→ What the exercise asks: The reply should match the listing below character for character, except that no image is carried over.

→ Source material:
----------------------------------------
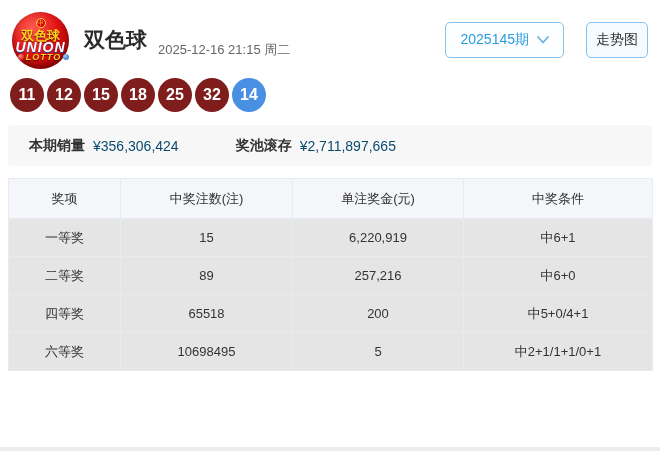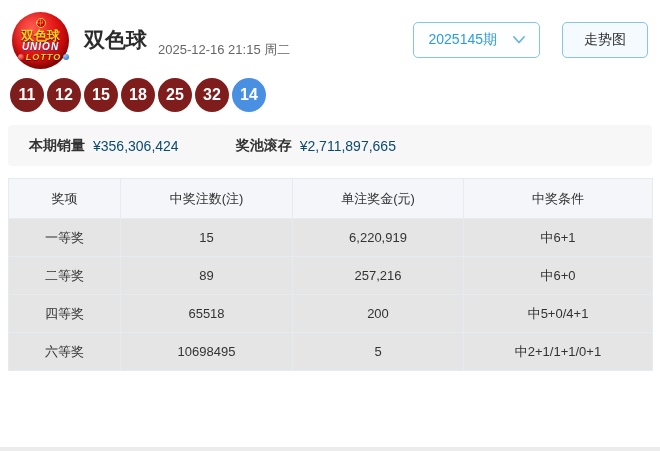"UNION" .logo .l2 { font-size: 10px -> 14px }
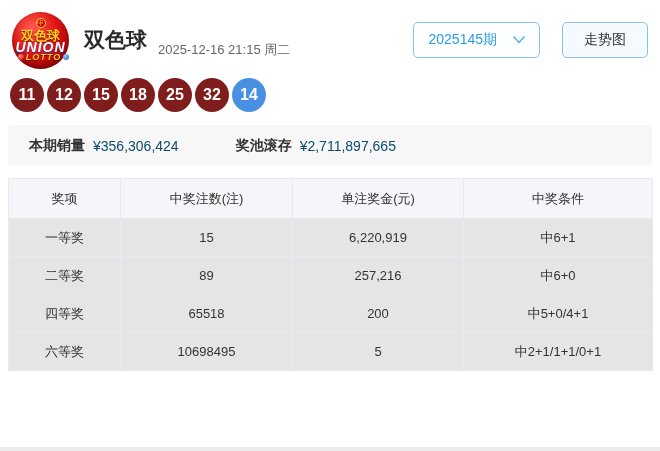"2025145期" .period-btn { gap: 16px -> 8px }
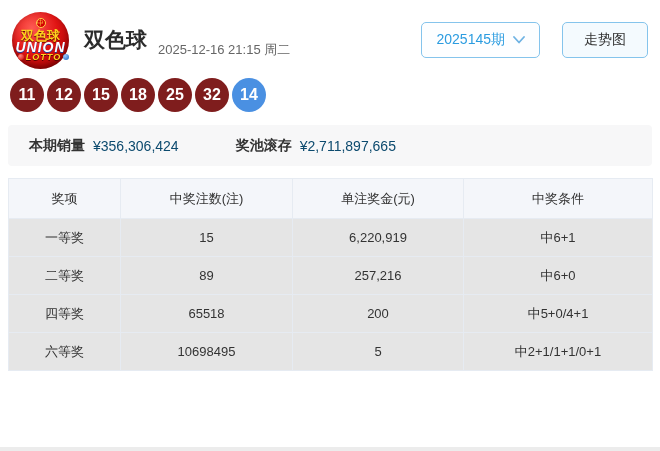"走势图" .trend-btn { padding: 0 21px -> 0 9px }
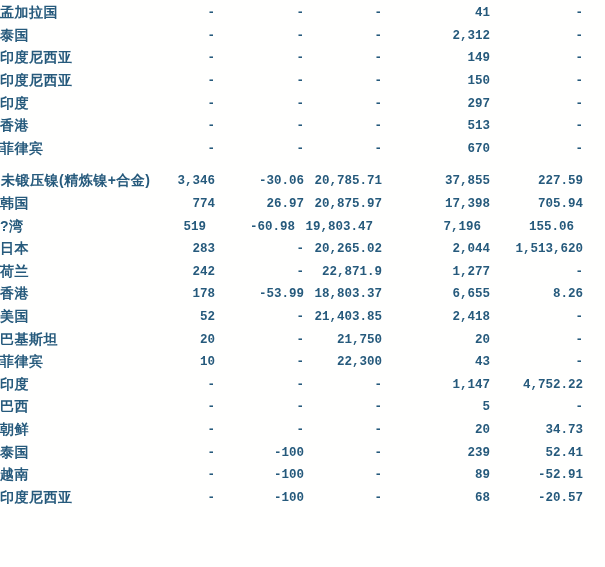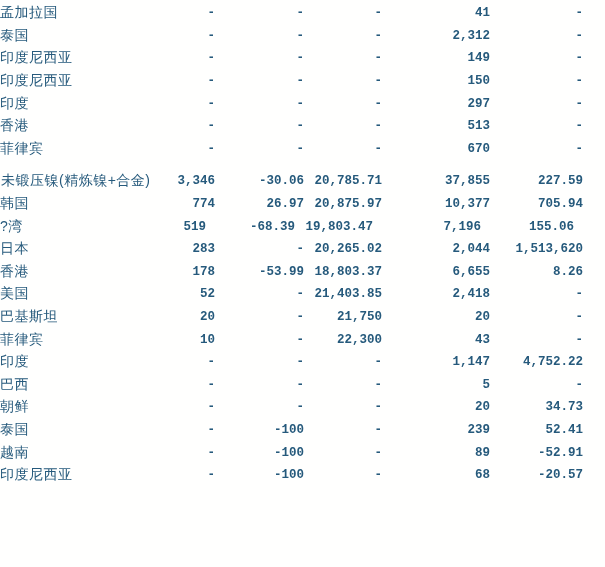"孟加拉国" td.label { font-weight: normal -> bold }
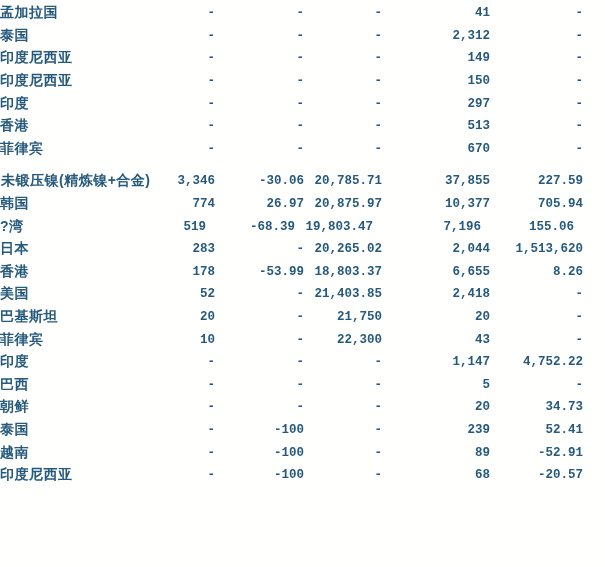"10,377" td.num { text: 10,377 -> 17,398 }
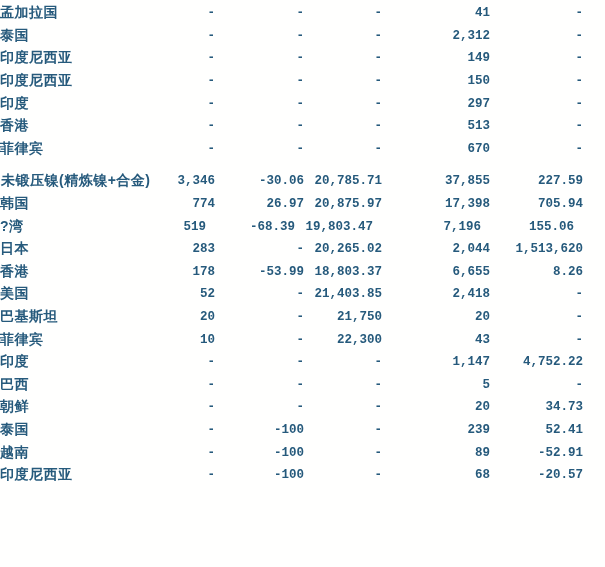"-68.39" td.num { text: -68.39 -> -60.98 }
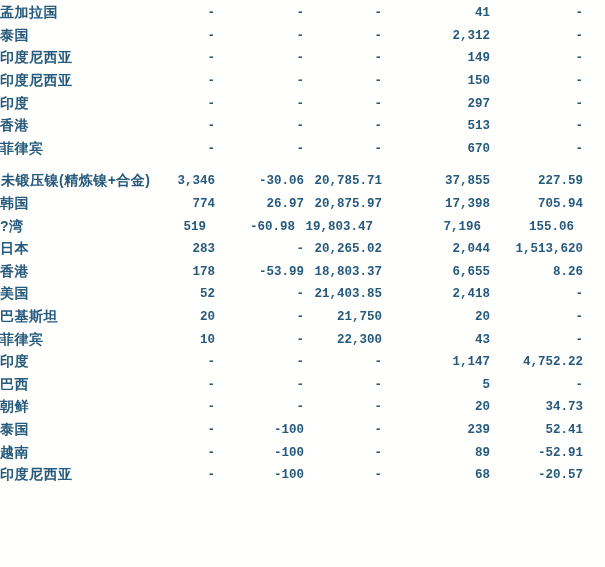"荷兰" tr { html: none -> <tr> <td>荷兰</td> <td>242</td> <td>-</td> <td>22,871.9</td> <td>1,277</td> <td>-</td> <td></td> </tr> }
----------------------------------------
→ Result for this exercise:
"UNION" .logo .l2 { font-size: 10px -> 14px }
"2025145期" .period-btn { gap: 16px -> 8px }
"走势图" .trend-btn { padding: 0 21px -> 0 9px }
"孟加拉国" td.label { font-weight: normal -> bold }
"10,377" td.num { text: 10,377 -> 17,398 }
"-68.39" td.num { text: -68.39 -> -60.98 }
"荷兰" tr { html: none -> <tr> <td>荷兰</td> <td>242</td> <td>-</td> <td>22,871.9</td> <td>1,277</td> <td>-</td> <td></td> </tr> }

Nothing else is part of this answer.